[Opening Available records section]
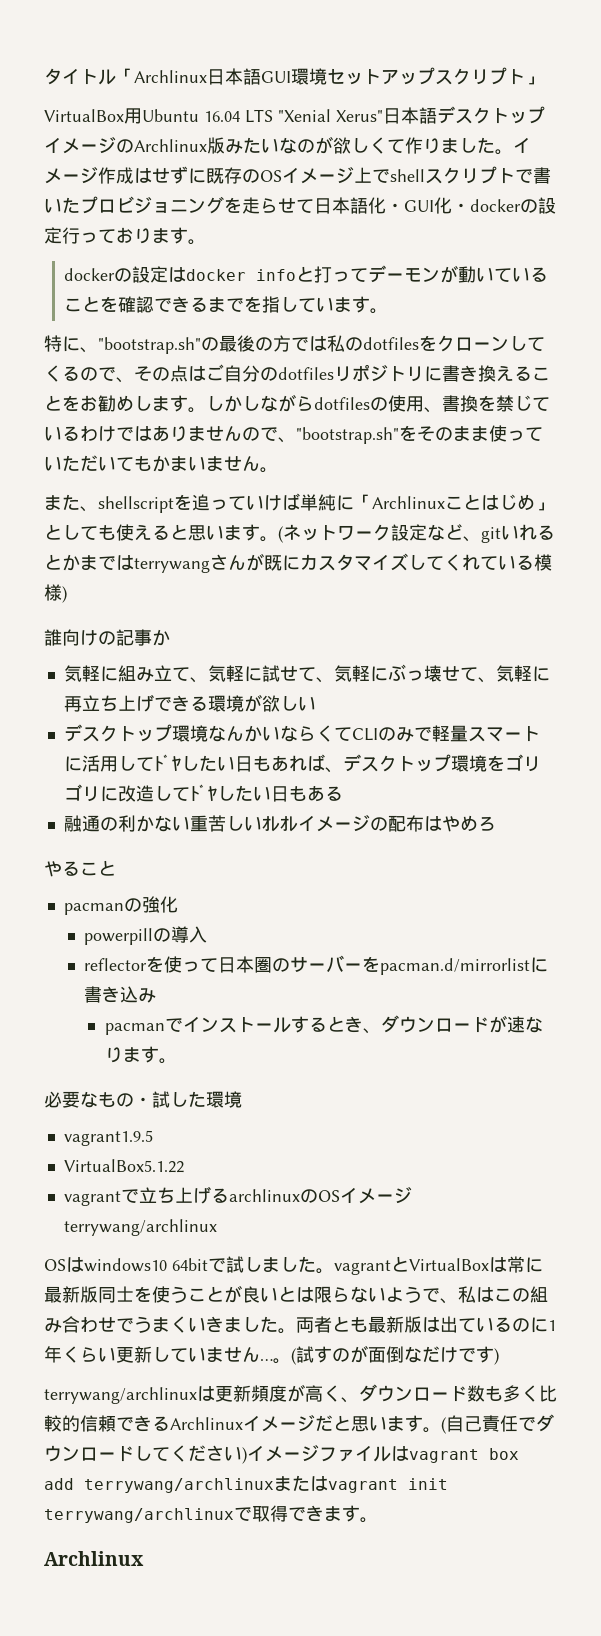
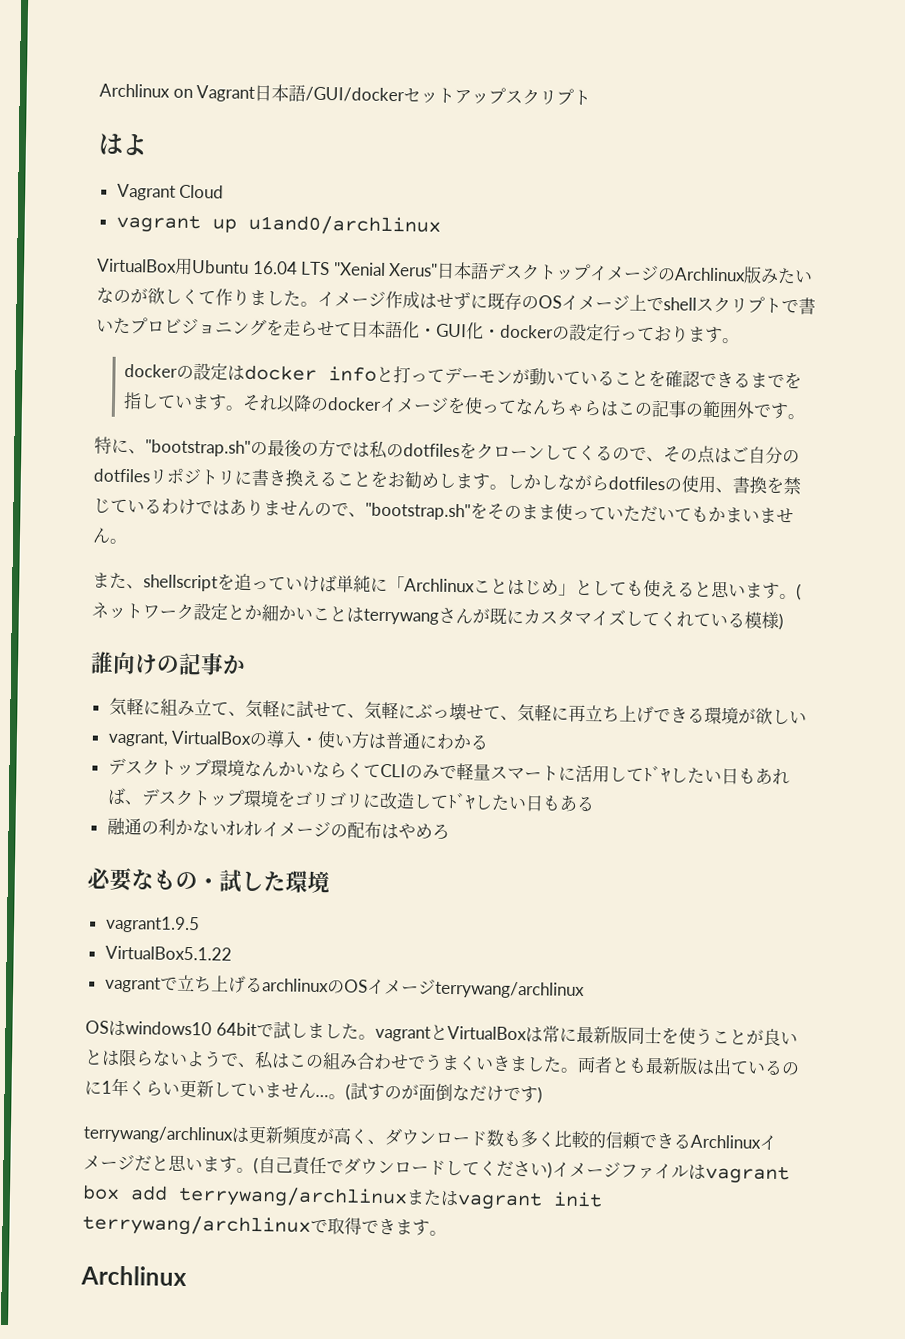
[44,68,327,85] タイトル「Archlinux日本語GUI環境 -> [99,83,406,103] Archlinux on Vagrant日本語/GUI/docker
[525,76,543,85] 」 -> [98,132,148,156] [116,183,225,201] [115,213,441,236] // はよ // Vagrant Cloud // vagrant up u1and0/archlinux
(389, 311) none -> [242,394,806,420] それ以降のdockerイメージを使ってなんちゃらはこの記事の範囲外です。
[427,524,555,543] [44,554,116,571] など、gitいれるとかまで -> [227,604,347,622] とか細かいこと
(316, 703) none -> [107,730,490,751] // vagrant, VirtualBoxの導入・使い方は普通にわかる
[189,815,262,832] 重苦しい -> (227, 828) none
[44,860,116,877] [63,896,178,915] [84,926,208,945] [84,955,549,975] [84,986,157,1003] [104,1015,543,1035] [104,1046,177,1064] // やること // pacmanの強化 // powerpillの導入 // reflectorを使って日本圏のサーバーをpacman.d/mirrorlistに書き込み // pacmanでインストールするとき、ダウンロードが速なります。 -> (450, 831) none

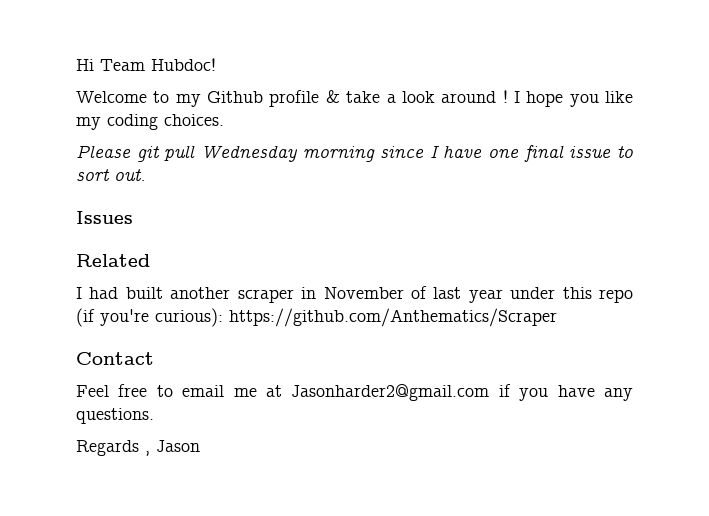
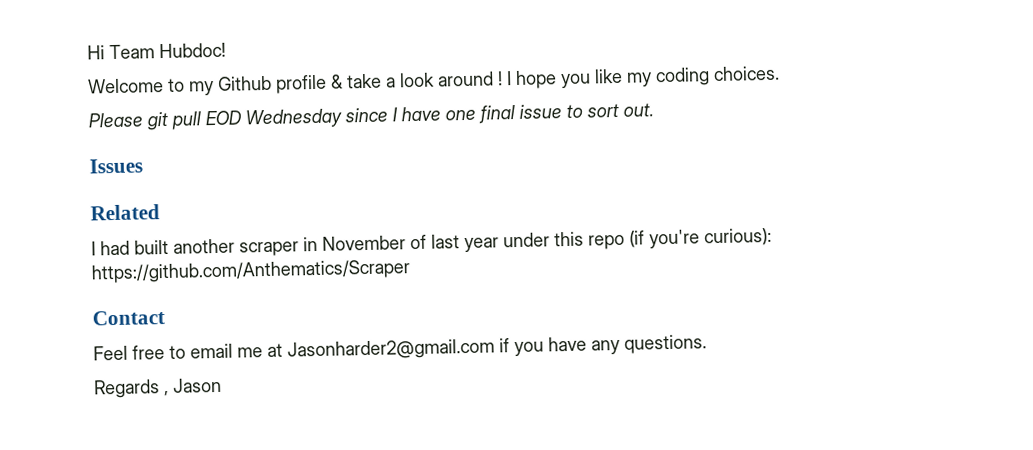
[200,145,375,162] Wednesday morning -> [205,108,343,129] EOD Wednesday

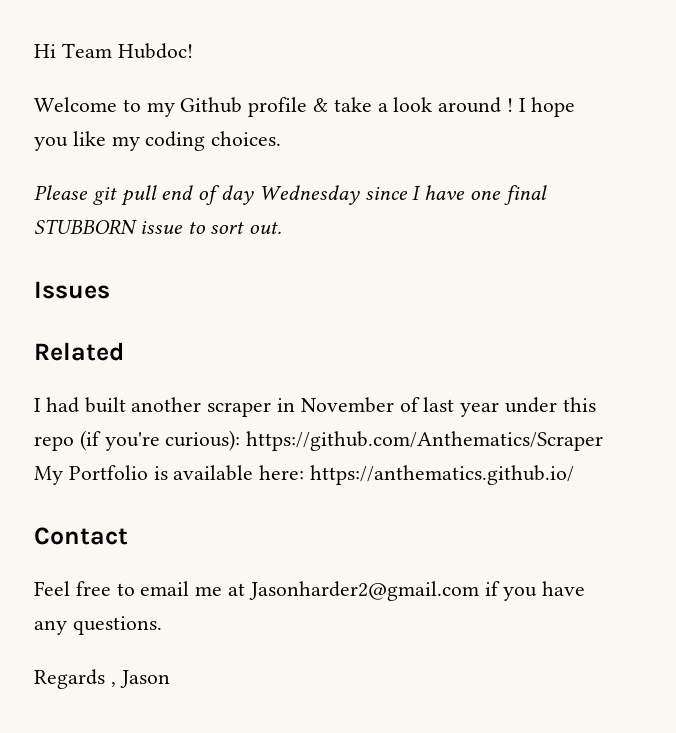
[205,110,242,126] EOD -> [161,185,255,205] end of day
(515, 114) none -> [34,219,137,234] STUBBORN
(411, 271) none -> [34,465,575,485] My Portfolio is available here: https://anthematics.github.io/

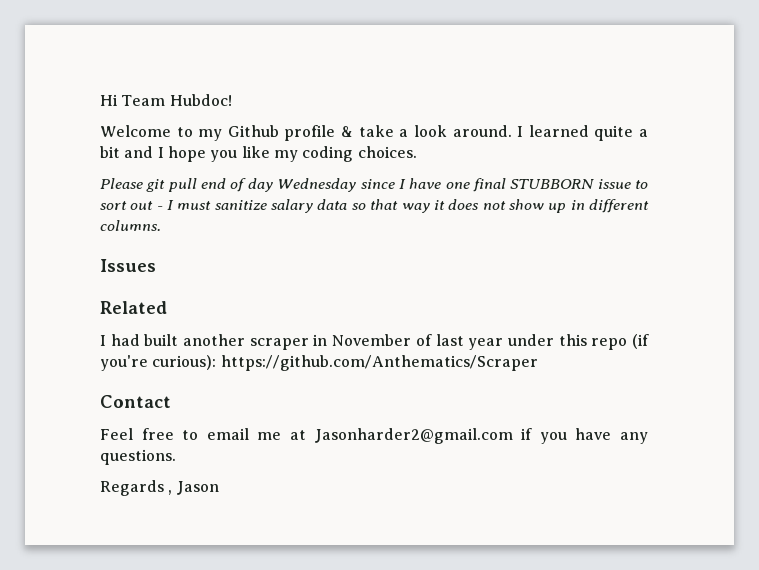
[438,97,514,113] around ! -> [452,125,649,141] [100,146,154,158] around. I learned quite a bit and
[249,222,283,234] out. -> [130,199,650,213] [100,220,161,231] out - I must sanitize salary data so that way it does not show up in different columns.
[34,465,575,485] My Portfolio is available here: https://anthematics.github.io/ -> (538, 363) none

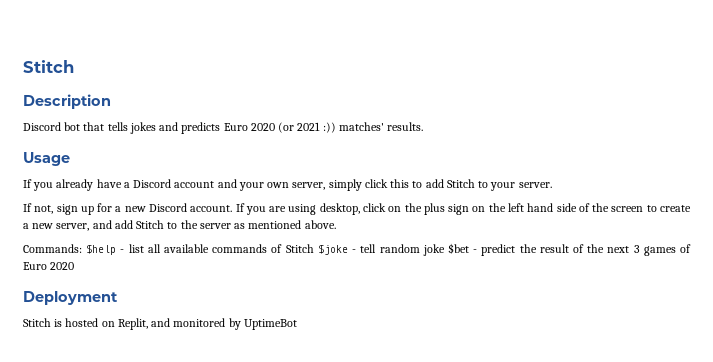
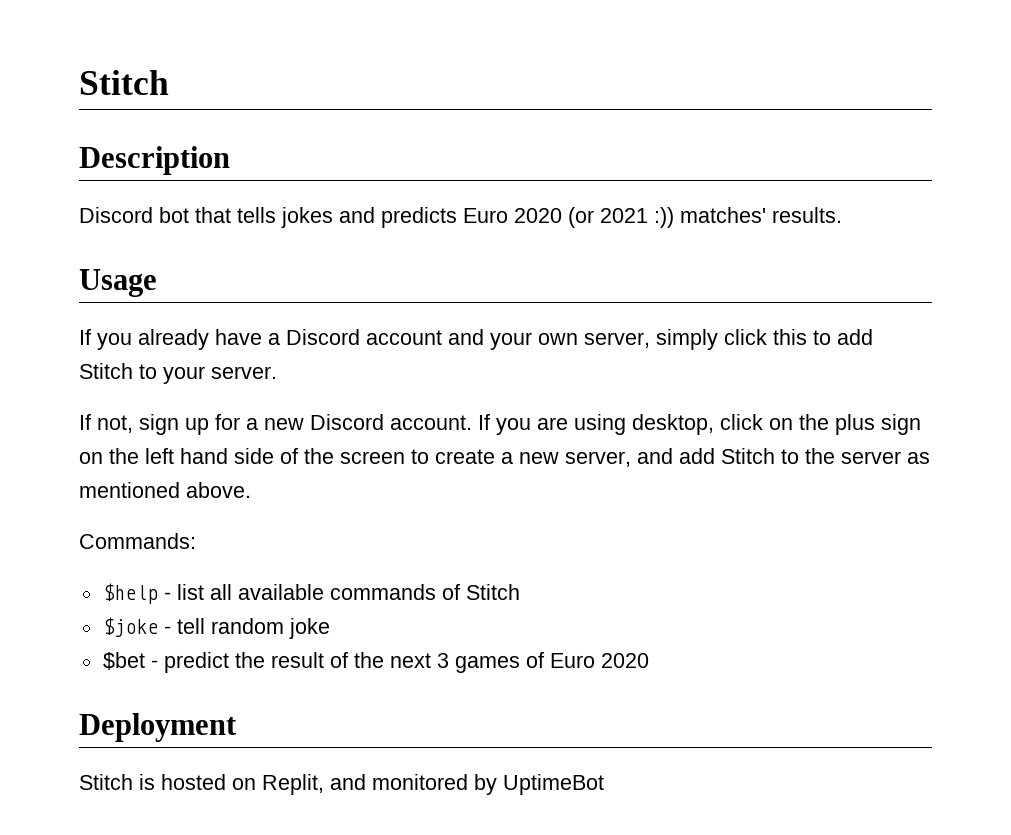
(82, 248) none -> (196, 541) //
(314, 248) none -> (520, 592) //
(445, 250) none -> (330, 628) //

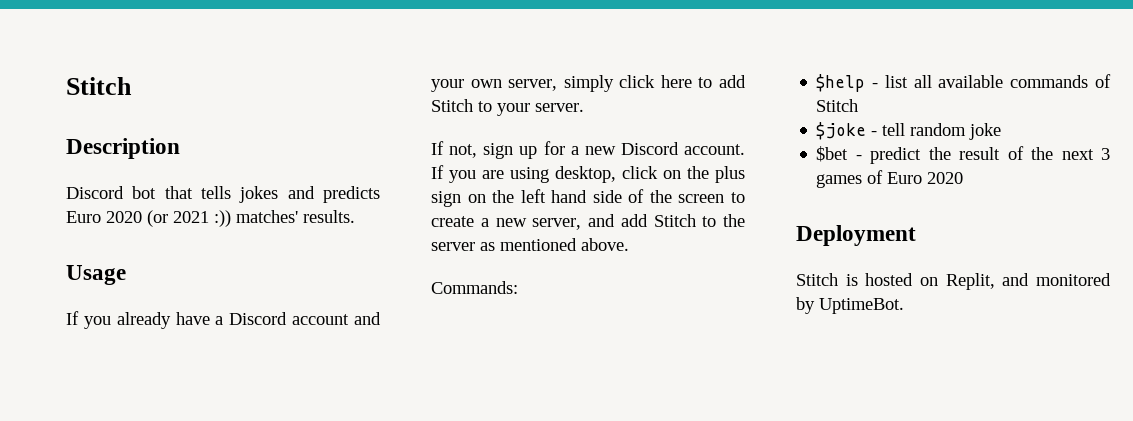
[773,329,807,345] this -> [660,75,692,88] here
[503,774,604,795] UptimeBot -> [819,298,904,314] UptimeBot.

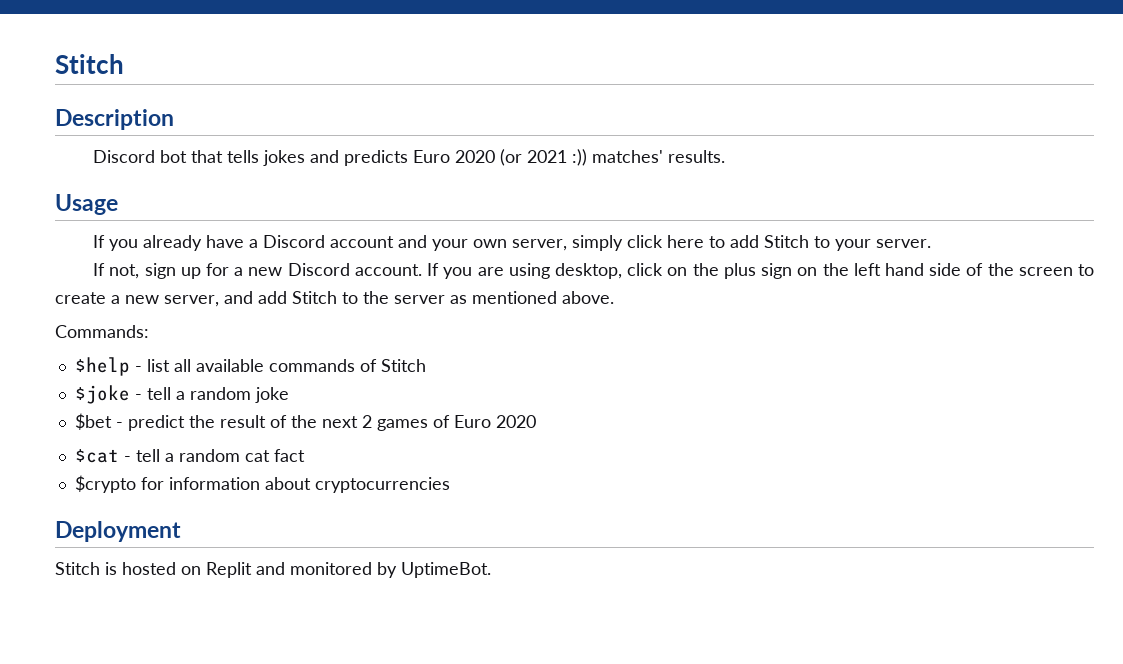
(906, 129) none -> [175,391,185,400] a
[1101,148,1110,160] 3 -> [361,415,372,428] 2
(964, 178) none -> [74,449,305,463] [74,475,450,493] // $cat - tell a random cat fact // $crypto for information about cryptocurrencies
[945,273,995,290] Replit, -> [206,562,252,578] Replit

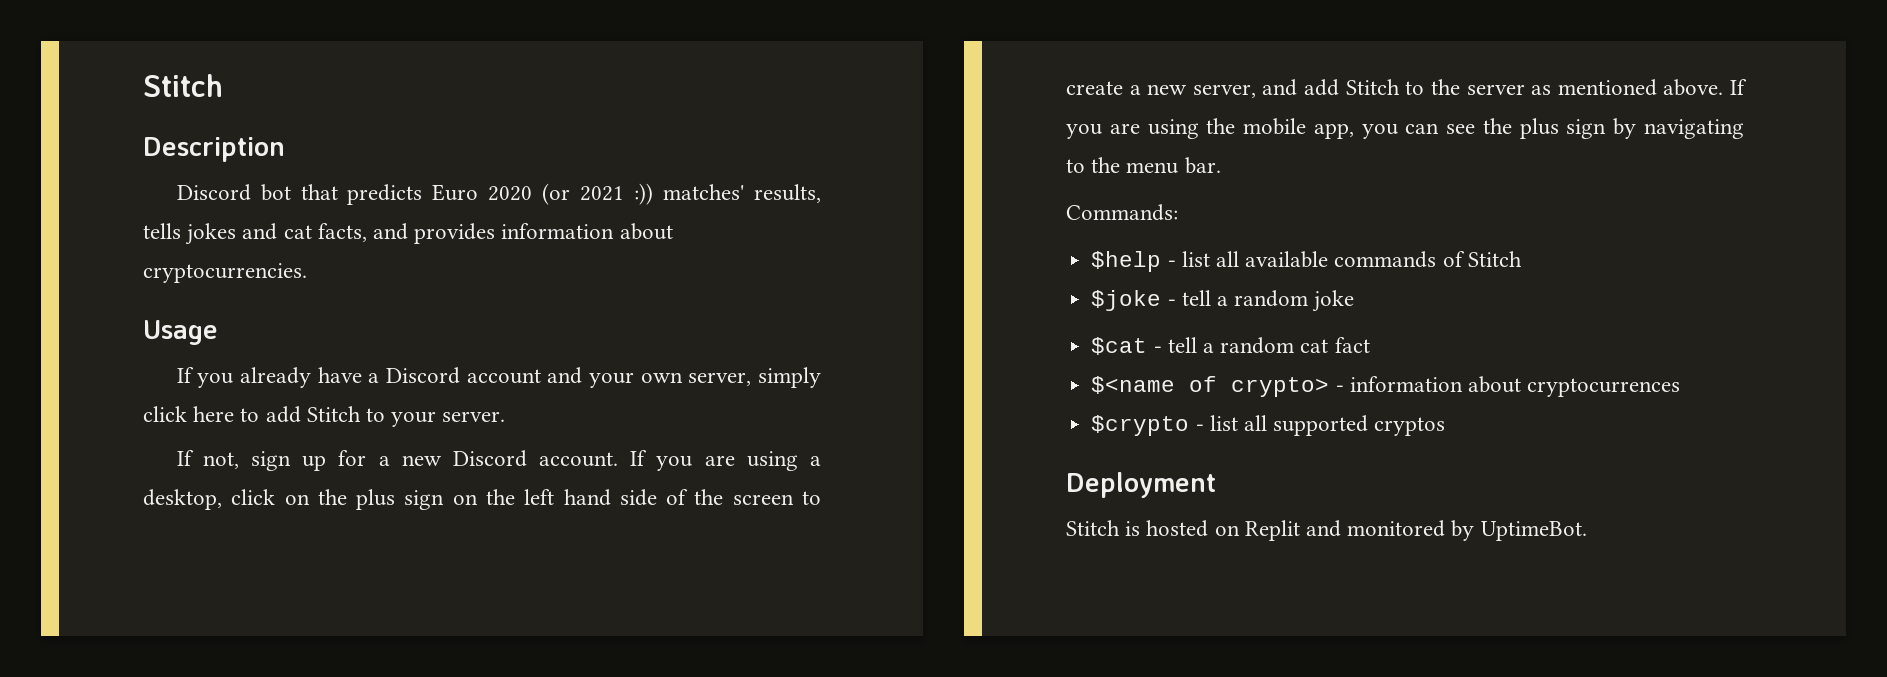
[227,150,340,166] tells jokes and -> (338, 192) none
[668,150,726,163] results. -> [754,184,822,203] [143,223,673,245] [143,263,307,283] results, tells jokes and cat facts, and provides information about cryptocurrencies.
(550, 271) none -> [809,456,821,466] a
(614, 297) none -> [1730,79,1748,95] [1066,118,1744,139] [1066,157,1221,174] If you are using the mobile app, you can see the plus sign by navigating to the menu bar.
[74,413,536,431] // $bet - predict the result of the next 2 games of Euro 2020 -> (1355, 301) none
[74,475,450,493] $crypto for information about cryptocurrencies -> [1091,376,1681,397] [1091,415,1446,436] $<name of crypto> - information about cryptocurrences // $crypto - list all supported cryptos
[Closing Available records section]
What is expected:
Please report all lines in the entries where "https" appears.

Output below:
(411, 271) none -> [34,465,575,485] My Portfolio is available here: https://anthematics.github.io/
[34,465,575,485] My Portfolio is available here: https://anthematics.github.io/ -> (538, 363) none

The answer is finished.